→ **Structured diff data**

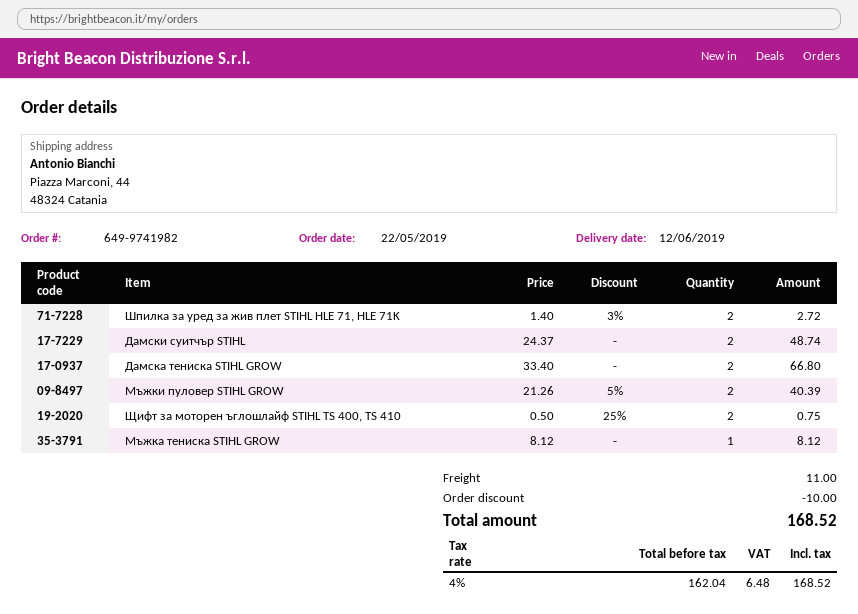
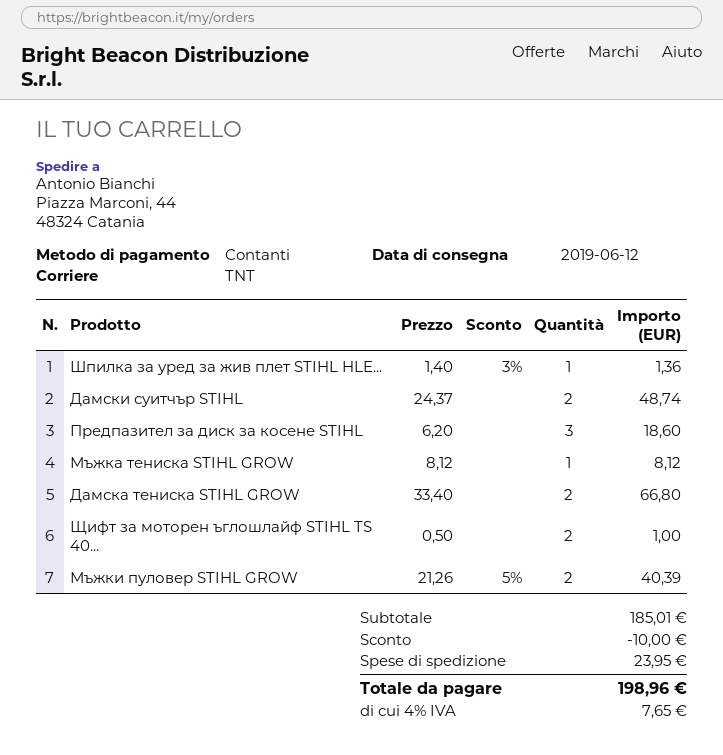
Шпилка за уред за жив плет STIHL HLE 71, HLE 71K: 2 x 1.40 - 3% = 2.72 -> 1 x 1.40 - 3% = 1.36
Щифт за моторен ъглошлайф STIHL TS 400, TS 410: 2 x 0.50 - 25% = 0.75 -> 2 x 0.50 = 1.00
Предпазител за диск за косене STIHL: none -> 3 x 6.20 = 18.60
shipping: 11.00 -> 23.95
tax: 4% = 6.48 -> 4% = 7.65
total: 168.52 -> 198.96

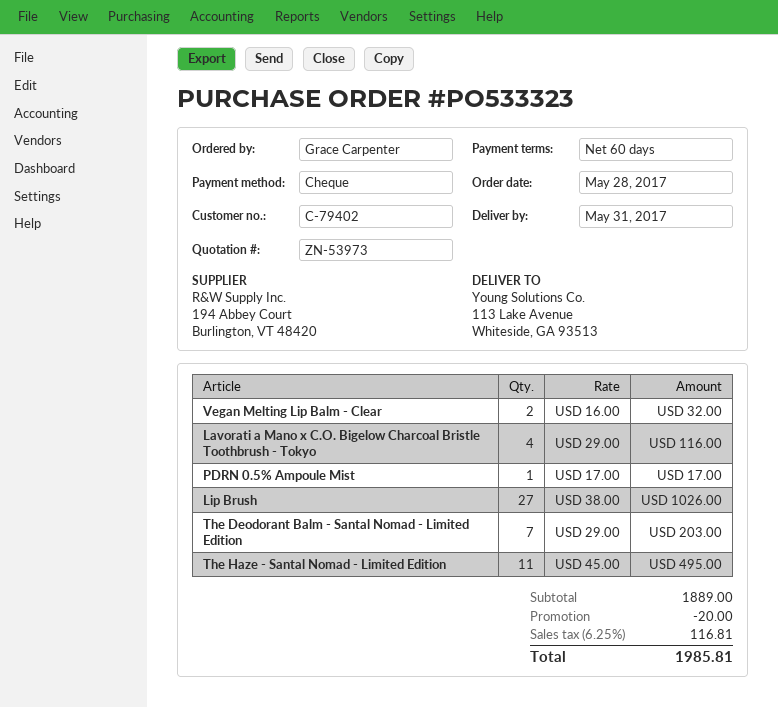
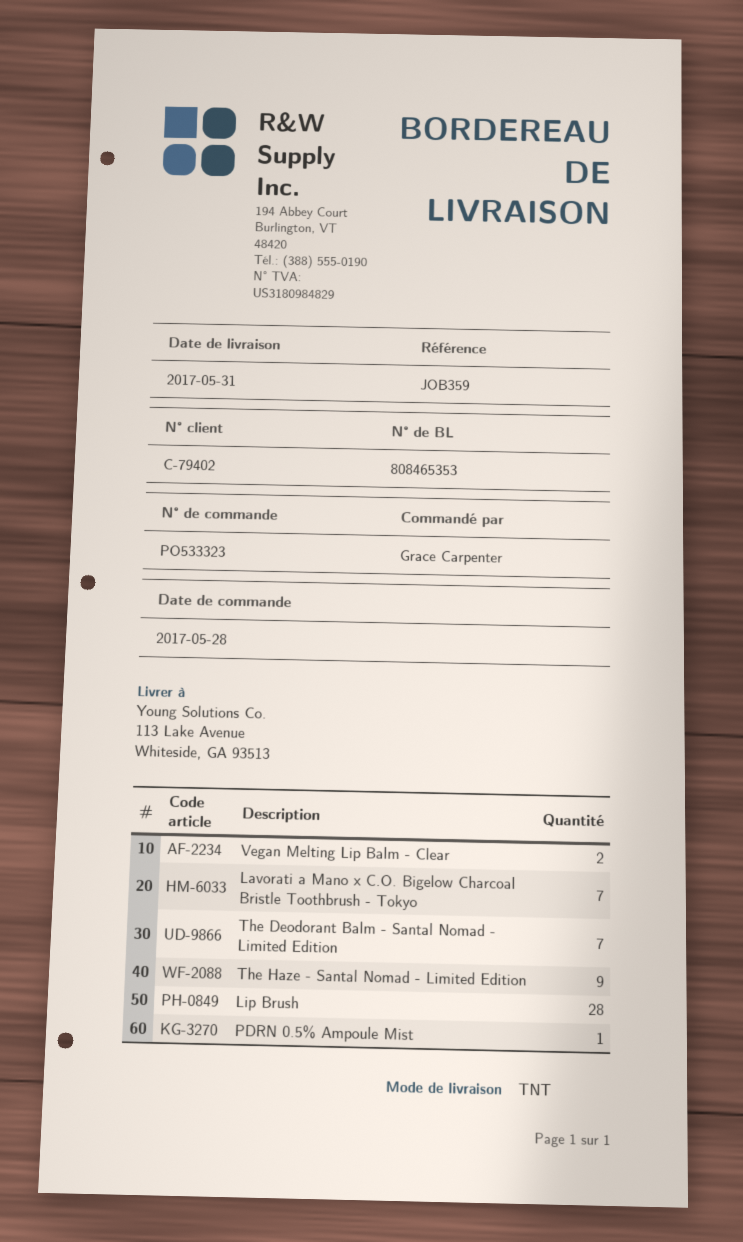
Lavorati a Mano x C.O. Bigelow Charcoal Bristle Toothbrush - Tokyo: 4 -> 7
Lip Brush: 27 -> 28
The Haze - Santal Nomad - Limited Edition: 11 -> 9

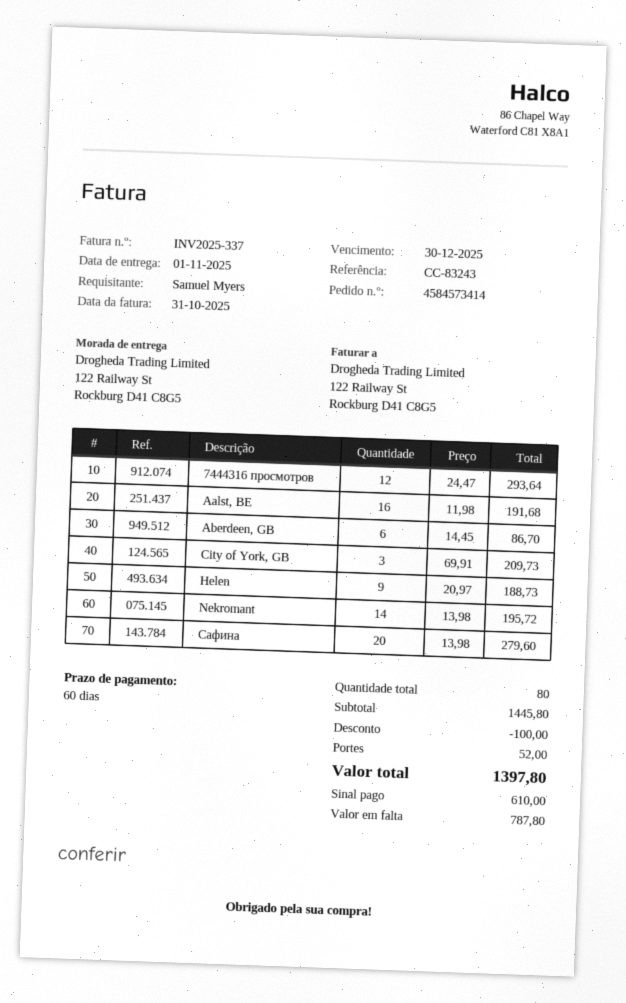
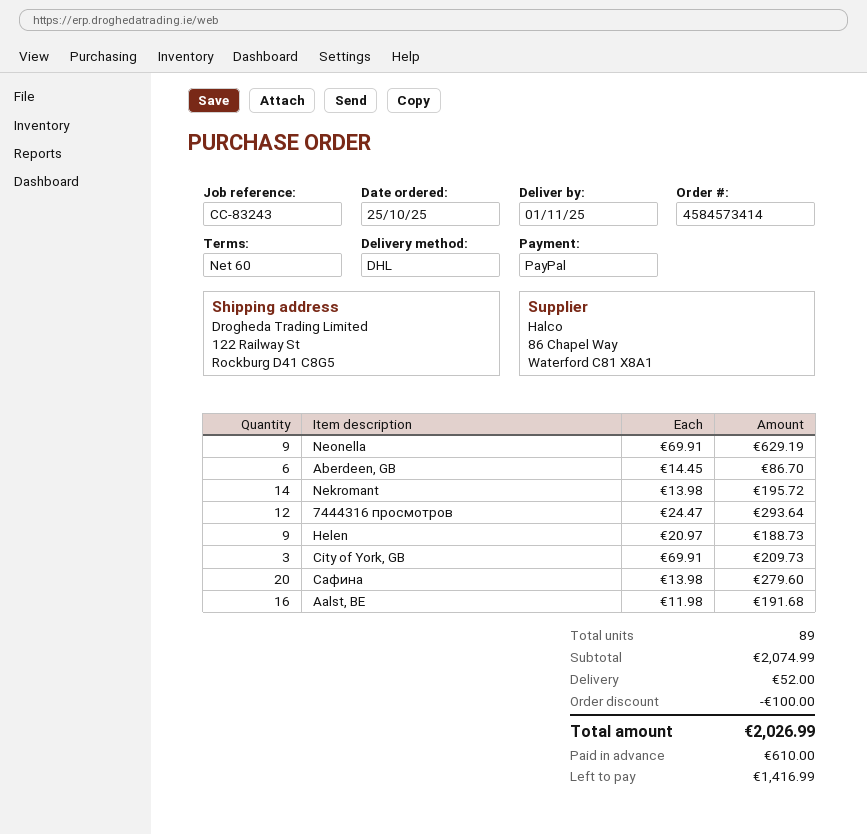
Neonella: none -> 9 x 69.91 = 629.19
total quantity: 80 -> 89
subtotal: 1445.80 -> 2074.99
total: 1397.80 -> 2026.99
balance: 787.80 -> 1416.99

→ **How to complete this task**
Please print the data above once more, exactly as it appears, with no pictures.

→ **Output of the exercise**
Шпилка за уред за жив плет STIHL HLE 71, HLE 71K: 2 x 1.40 - 3% = 2.72 -> 1 x 1.40 - 3% = 1.36
Щифт за моторен ъглошлайф STIHL TS 400, TS 410: 2 x 0.50 - 25% = 0.75 -> 2 x 0.50 = 1.00
Предпазител за диск за косене STIHL: none -> 3 x 6.20 = 18.60
shipping: 11.00 -> 23.95
tax: 4% = 6.48 -> 4% = 7.65
total: 168.52 -> 198.96

Lavorati a Mano x C.O. Bigelow Charcoal Bristle Toothbrush - Tokyo: 4 -> 7
Lip Brush: 27 -> 28
The Haze - Santal Nomad - Limited Edition: 11 -> 9

Neonella: none -> 9 x 69.91 = 629.19
total quantity: 80 -> 89
subtotal: 1445.80 -> 2074.99
total: 1397.80 -> 2026.99
balance: 787.80 -> 1416.99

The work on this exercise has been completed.